• [WHAT NEEDS TO BE DONE] Could you transcribe every record below exactly as it stands?
+ + +
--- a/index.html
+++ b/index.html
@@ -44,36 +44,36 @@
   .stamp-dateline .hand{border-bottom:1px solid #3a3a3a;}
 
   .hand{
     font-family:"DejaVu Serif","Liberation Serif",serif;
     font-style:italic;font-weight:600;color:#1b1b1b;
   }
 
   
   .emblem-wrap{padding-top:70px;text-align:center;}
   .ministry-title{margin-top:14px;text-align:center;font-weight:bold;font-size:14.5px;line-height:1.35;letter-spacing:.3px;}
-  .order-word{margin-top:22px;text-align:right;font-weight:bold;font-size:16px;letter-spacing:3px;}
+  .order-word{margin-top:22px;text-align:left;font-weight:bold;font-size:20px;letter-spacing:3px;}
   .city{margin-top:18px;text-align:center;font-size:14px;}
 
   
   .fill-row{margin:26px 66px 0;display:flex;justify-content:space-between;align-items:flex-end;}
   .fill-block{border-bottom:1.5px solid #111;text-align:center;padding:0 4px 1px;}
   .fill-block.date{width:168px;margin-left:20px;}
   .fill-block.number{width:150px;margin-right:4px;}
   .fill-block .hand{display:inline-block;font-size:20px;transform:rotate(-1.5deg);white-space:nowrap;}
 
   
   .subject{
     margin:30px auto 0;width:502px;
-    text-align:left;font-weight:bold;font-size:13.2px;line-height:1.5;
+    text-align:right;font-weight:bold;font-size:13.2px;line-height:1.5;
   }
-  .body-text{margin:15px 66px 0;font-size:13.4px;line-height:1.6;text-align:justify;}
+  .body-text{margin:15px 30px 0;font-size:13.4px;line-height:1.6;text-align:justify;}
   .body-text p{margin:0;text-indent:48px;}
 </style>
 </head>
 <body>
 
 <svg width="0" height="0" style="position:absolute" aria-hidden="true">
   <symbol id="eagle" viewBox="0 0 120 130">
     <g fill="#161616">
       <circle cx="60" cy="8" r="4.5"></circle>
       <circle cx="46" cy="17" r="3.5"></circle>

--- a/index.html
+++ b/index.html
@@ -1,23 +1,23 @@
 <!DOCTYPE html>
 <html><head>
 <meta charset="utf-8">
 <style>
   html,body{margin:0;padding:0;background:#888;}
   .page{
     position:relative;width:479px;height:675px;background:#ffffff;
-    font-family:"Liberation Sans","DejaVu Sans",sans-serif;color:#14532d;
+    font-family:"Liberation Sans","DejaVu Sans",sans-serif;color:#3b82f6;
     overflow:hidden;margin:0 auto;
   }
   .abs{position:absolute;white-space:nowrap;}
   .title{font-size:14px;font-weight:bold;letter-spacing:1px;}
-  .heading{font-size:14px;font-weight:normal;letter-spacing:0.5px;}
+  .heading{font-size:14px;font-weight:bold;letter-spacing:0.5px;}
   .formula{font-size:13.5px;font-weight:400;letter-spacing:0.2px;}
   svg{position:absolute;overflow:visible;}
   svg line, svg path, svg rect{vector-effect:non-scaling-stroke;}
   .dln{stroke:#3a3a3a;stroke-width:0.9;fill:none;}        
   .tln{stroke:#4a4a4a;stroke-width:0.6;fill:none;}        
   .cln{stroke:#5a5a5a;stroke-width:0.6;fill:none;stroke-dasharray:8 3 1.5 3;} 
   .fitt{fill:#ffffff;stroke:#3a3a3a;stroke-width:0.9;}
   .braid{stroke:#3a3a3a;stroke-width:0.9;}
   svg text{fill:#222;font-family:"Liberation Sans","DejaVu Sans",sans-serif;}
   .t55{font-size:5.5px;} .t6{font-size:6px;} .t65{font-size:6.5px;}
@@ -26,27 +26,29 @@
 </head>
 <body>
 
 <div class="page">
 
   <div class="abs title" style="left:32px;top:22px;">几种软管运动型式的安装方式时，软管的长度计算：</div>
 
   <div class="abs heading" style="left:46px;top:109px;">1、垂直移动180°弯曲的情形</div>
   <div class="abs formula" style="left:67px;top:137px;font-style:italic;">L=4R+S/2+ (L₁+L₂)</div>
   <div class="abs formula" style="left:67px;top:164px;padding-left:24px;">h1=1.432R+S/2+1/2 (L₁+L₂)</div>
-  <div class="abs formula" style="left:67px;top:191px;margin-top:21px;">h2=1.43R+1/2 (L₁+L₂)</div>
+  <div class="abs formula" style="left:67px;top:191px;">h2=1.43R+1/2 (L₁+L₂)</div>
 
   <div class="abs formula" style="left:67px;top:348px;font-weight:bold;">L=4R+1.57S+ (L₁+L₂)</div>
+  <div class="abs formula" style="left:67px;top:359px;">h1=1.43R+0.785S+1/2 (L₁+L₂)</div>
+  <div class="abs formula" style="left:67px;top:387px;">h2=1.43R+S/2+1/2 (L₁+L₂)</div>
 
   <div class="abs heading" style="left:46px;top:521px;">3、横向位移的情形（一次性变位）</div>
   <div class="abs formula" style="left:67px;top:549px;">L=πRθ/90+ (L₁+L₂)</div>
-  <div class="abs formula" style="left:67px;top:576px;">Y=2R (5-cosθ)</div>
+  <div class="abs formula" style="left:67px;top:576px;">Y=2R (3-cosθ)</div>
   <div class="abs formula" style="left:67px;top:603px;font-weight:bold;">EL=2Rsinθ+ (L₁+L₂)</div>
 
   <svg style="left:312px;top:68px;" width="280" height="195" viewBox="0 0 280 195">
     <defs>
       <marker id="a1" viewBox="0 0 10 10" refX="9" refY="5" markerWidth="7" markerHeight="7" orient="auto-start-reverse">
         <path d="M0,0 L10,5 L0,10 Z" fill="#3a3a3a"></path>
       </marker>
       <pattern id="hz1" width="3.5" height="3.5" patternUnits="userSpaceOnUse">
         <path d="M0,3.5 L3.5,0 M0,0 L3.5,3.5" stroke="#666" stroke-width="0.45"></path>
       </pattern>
+ + +
• [RESPONSE FOR THIS EXERCISE]
--- a/index.html
+++ b/index.html
@@ -44,36 +44,36 @@
   .stamp-dateline .hand{border-bottom:1px solid #3a3a3a;}
 
   .hand{
     font-family:"DejaVu Serif","Liberation Serif",serif;
     font-style:italic;font-weight:600;color:#1b1b1b;
   }
 
   
   .emblem-wrap{padding-top:70px;text-align:center;}
   .ministry-title{margin-top:14px;text-align:center;font-weight:bold;font-size:14.5px;line-height:1.35;letter-spacing:.3px;}
-  .order-word{margin-top:22px;text-align:right;font-weight:bold;font-size:16px;letter-spacing:3px;}
+  .order-word{margin-top:22px;text-align:left;font-weight:bold;font-size:20px;letter-spacing:3px;}
   .city{margin-top:18px;text-align:center;font-size:14px;}
 
   
   .fill-row{margin:26px 66px 0;display:flex;justify-content:space-between;align-items:flex-end;}
   .fill-block{border-bottom:1.5px solid #111;text-align:center;padding:0 4px 1px;}
   .fill-block.date{width:168px;margin-left:20px;}
   .fill-block.number{width:150px;margin-right:4px;}
   .fill-block .hand{display:inline-block;font-size:20px;transform:rotate(-1.5deg);white-space:nowrap;}
 
   
   .subject{
     margin:30px auto 0;width:502px;
-    text-align:left;font-weight:bold;font-size:13.2px;line-height:1.5;
+    text-align:right;font-weight:bold;font-size:13.2px;line-height:1.5;
   }
-  .body-text{margin:15px 66px 0;font-size:13.4px;line-height:1.6;text-align:justify;}
+  .body-text{margin:15px 30px 0;font-size:13.4px;line-height:1.6;text-align:justify;}
   .body-text p{margin:0;text-indent:48px;}
 </style>
 </head>
 <body>
 
 <svg width="0" height="0" style="position:absolute" aria-hidden="true">
   <symbol id="eagle" viewBox="0 0 120 130">
     <g fill="#161616">
       <circle cx="60" cy="8" r="4.5"></circle>
       <circle cx="46" cy="17" r="3.5"></circle>

--- a/index.html
+++ b/index.html
@@ -1,23 +1,23 @@
 <!DOCTYPE html>
 <html><head>
 <meta charset="utf-8">
 <style>
   html,body{margin:0;padding:0;background:#888;}
   .page{
     position:relative;width:479px;height:675px;background:#ffffff;
-    font-family:"Liberation Sans","DejaVu Sans",sans-serif;color:#14532d;
+    font-family:"Liberation Sans","DejaVu Sans",sans-serif;color:#3b82f6;
     overflow:hidden;margin:0 auto;
   }
   .abs{position:absolute;white-space:nowrap;}
   .title{font-size:14px;font-weight:bold;letter-spacing:1px;}
-  .heading{font-size:14px;font-weight:normal;letter-spacing:0.5px;}
+  .heading{font-size:14px;font-weight:bold;letter-spacing:0.5px;}
   .formula{font-size:13.5px;font-weight:400;letter-spacing:0.2px;}
   svg{position:absolute;overflow:visible;}
   svg line, svg path, svg rect{vector-effect:non-scaling-stroke;}
   .dln{stroke:#3a3a3a;stroke-width:0.9;fill:none;}        
   .tln{stroke:#4a4a4a;stroke-width:0.6;fill:none;}        
   .cln{stroke:#5a5a5a;stroke-width:0.6;fill:none;stroke-dasharray:8 3 1.5 3;} 
   .fitt{fill:#ffffff;stroke:#3a3a3a;stroke-width:0.9;}
   .braid{stroke:#3a3a3a;stroke-width:0.9;}
   svg text{fill:#222;font-family:"Liberation Sans","DejaVu Sans",sans-serif;}
   .t55{font-size:5.5px;} .t6{font-size:6px;} .t65{font-size:6.5px;}
@@ -26,27 +26,29 @@
 </head>
 <body>
 
 <div class="page">
 
   <div class="abs title" style="left:32px;top:22px;">几种软管运动型式的安装方式时，软管的长度计算：</div>
 
   <div class="abs heading" style="left:46px;top:109px;">1、垂直移动180°弯曲的情形</div>
   <div class="abs formula" style="left:67px;top:137px;font-style:italic;">L=4R+S/2+ (L₁+L₂)</div>
   <div class="abs formula" style="left:67px;top:164px;padding-left:24px;">h1=1.432R+S/2+1/2 (L₁+L₂)</div>
-  <div class="abs formula" style="left:67px;top:191px;margin-top:21px;">h2=1.43R+1/2 (L₁+L₂)</div>
+  <div class="abs formula" style="left:67px;top:191px;">h2=1.43R+1/2 (L₁+L₂)</div>
 
   <div class="abs formula" style="left:67px;top:348px;font-weight:bold;">L=4R+1.57S+ (L₁+L₂)</div>
+  <div class="abs formula" style="left:67px;top:359px;">h1=1.43R+0.785S+1/2 (L₁+L₂)</div>
+  <div class="abs formula" style="left:67px;top:387px;">h2=1.43R+S/2+1/2 (L₁+L₂)</div>
 
   <div class="abs heading" style="left:46px;top:521px;">3、横向位移的情形（一次性变位）</div>
   <div class="abs formula" style="left:67px;top:549px;">L=πRθ/90+ (L₁+L₂)</div>
-  <div class="abs formula" style="left:67px;top:576px;">Y=2R (5-cosθ)</div>
+  <div class="abs formula" style="left:67px;top:576px;">Y=2R (3-cosθ)</div>
   <div class="abs formula" style="left:67px;top:603px;font-weight:bold;">EL=2Rsinθ+ (L₁+L₂)</div>
 
   <svg style="left:312px;top:68px;" width="280" height="195" viewBox="0 0 280 195">
     <defs>
       <marker id="a1" viewBox="0 0 10 10" refX="9" refY="5" markerWidth="7" markerHeight="7" orient="auto-start-reverse">
         <path d="M0,0 L10,5 L0,10 Z" fill="#3a3a3a"></path>
       </marker>
       <pattern id="hz1" width="3.5" height="3.5" patternUnits="userSpaceOnUse">
         <path d="M0,3.5 L3.5,0 M0,0 L3.5,3.5" stroke="#666" stroke-width="0.45"></path>
       </pattern>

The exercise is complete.